** Records provided follows **

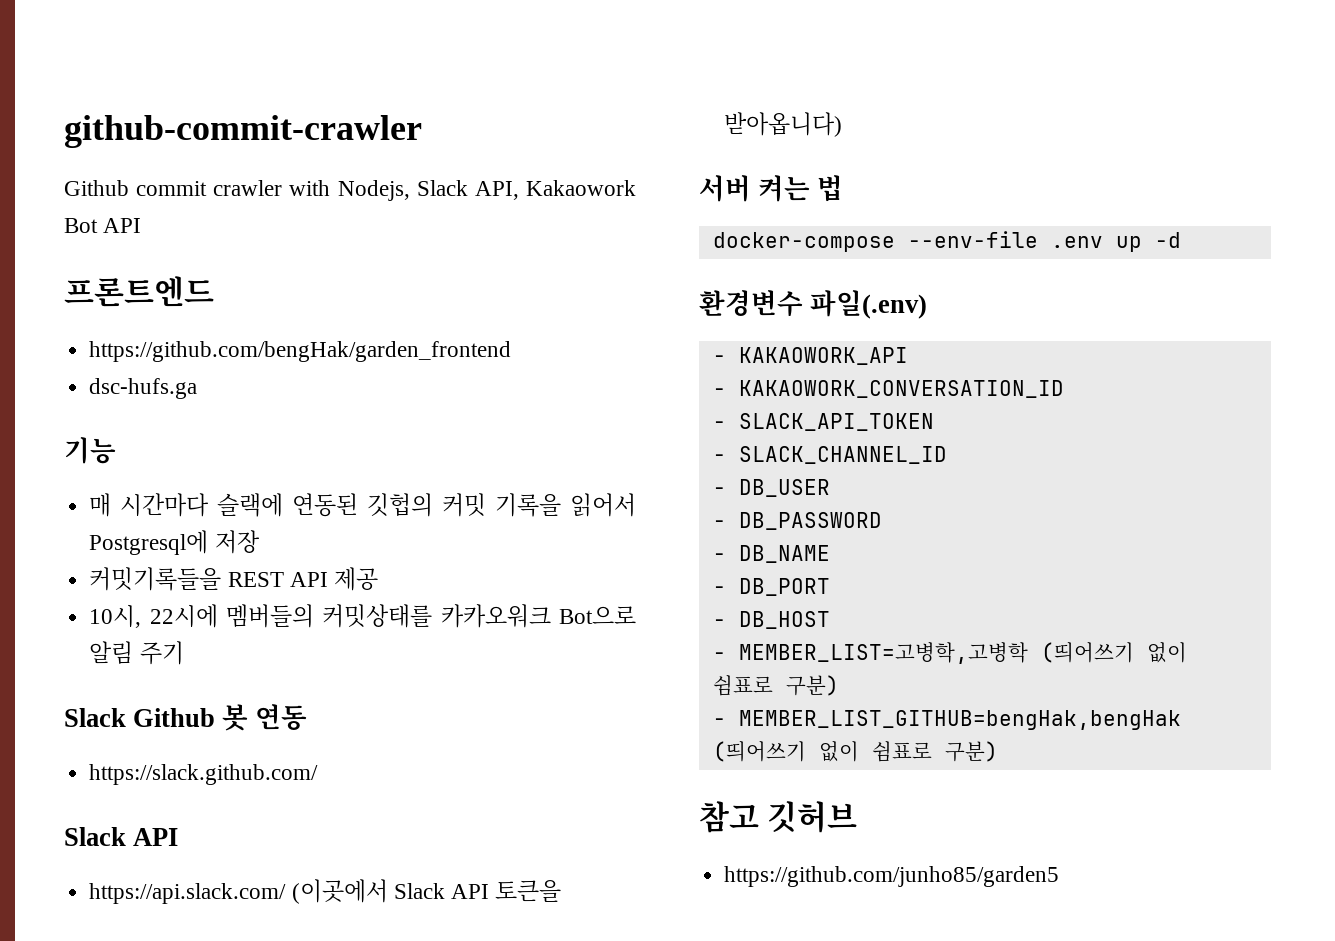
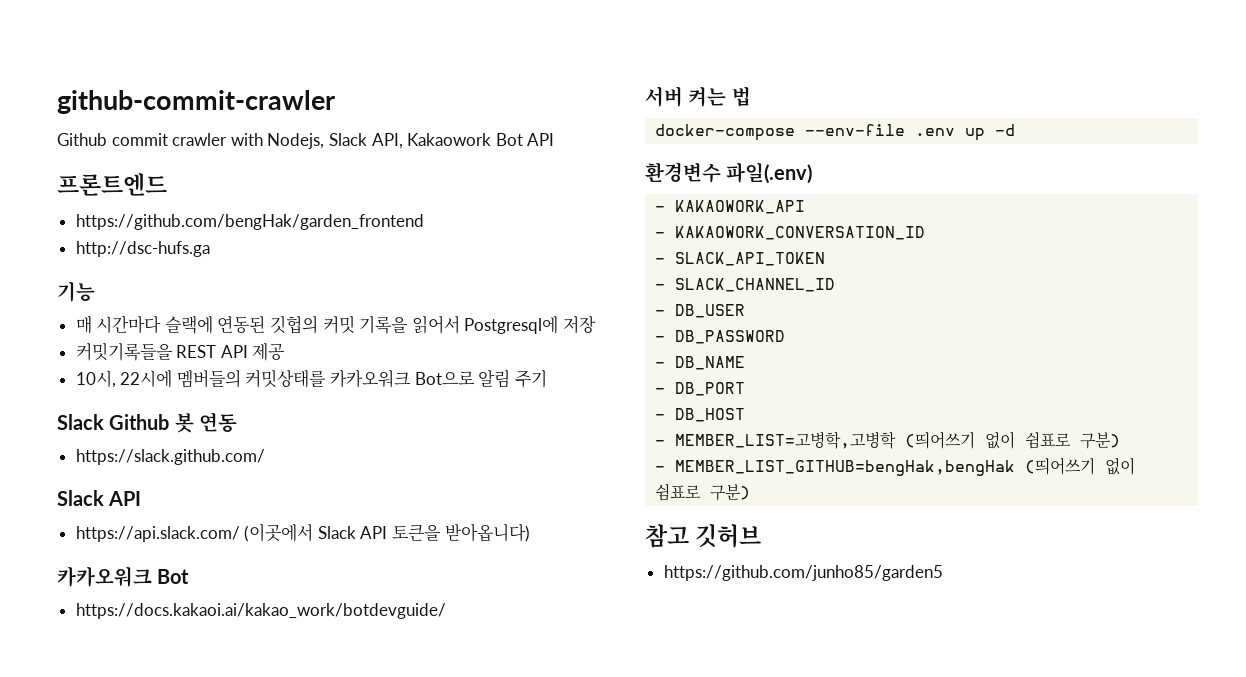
[89,378,198,399] dsc-hufs.ga -> [75,241,210,257] http://dsc-hufs.ga
(843, 124) none -> [57,566,190,587] [75,603,446,619] // 카카오워크 Bot // https://docs.kakaoi.ai/kakao_work/botdevguide/

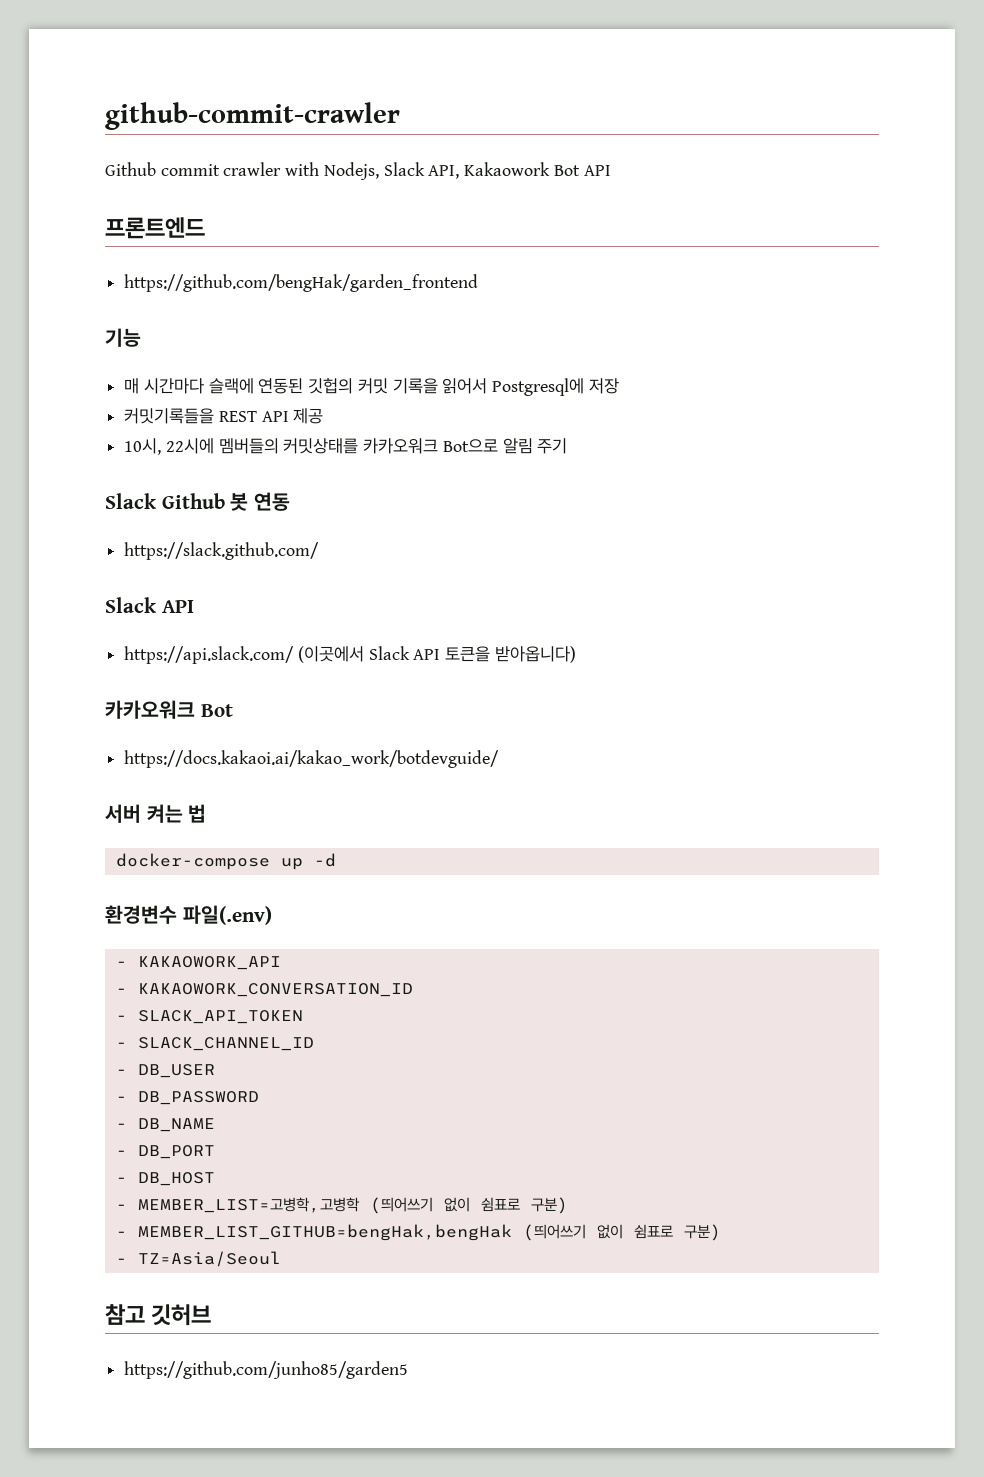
[75,241,210,257] // http://dsc-hufs.ga -> (479, 283) none
[805,124,956,136] --env-file .env -> (270, 861) none
(751, 492) none -> [115,1251,281,1267] // - TZ=Asia/Seoul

** End of Records provided **

Task:
Set down every entry above without alteration, but print no images.

Result:
[89,378,198,399] dsc-hufs.ga -> [75,241,210,257] http://dsc-hufs.ga
(843, 124) none -> [57,566,190,587] [75,603,446,619] // 카카오워크 Bot // https://docs.kakaoi.ai/kakao_work/botdevguide/

[75,241,210,257] // http://dsc-hufs.ga -> (479, 283) none
[805,124,956,136] --env-file .env -> (270, 861) none
(751, 492) none -> [115,1251,281,1267] // - TZ=Asia/Seoul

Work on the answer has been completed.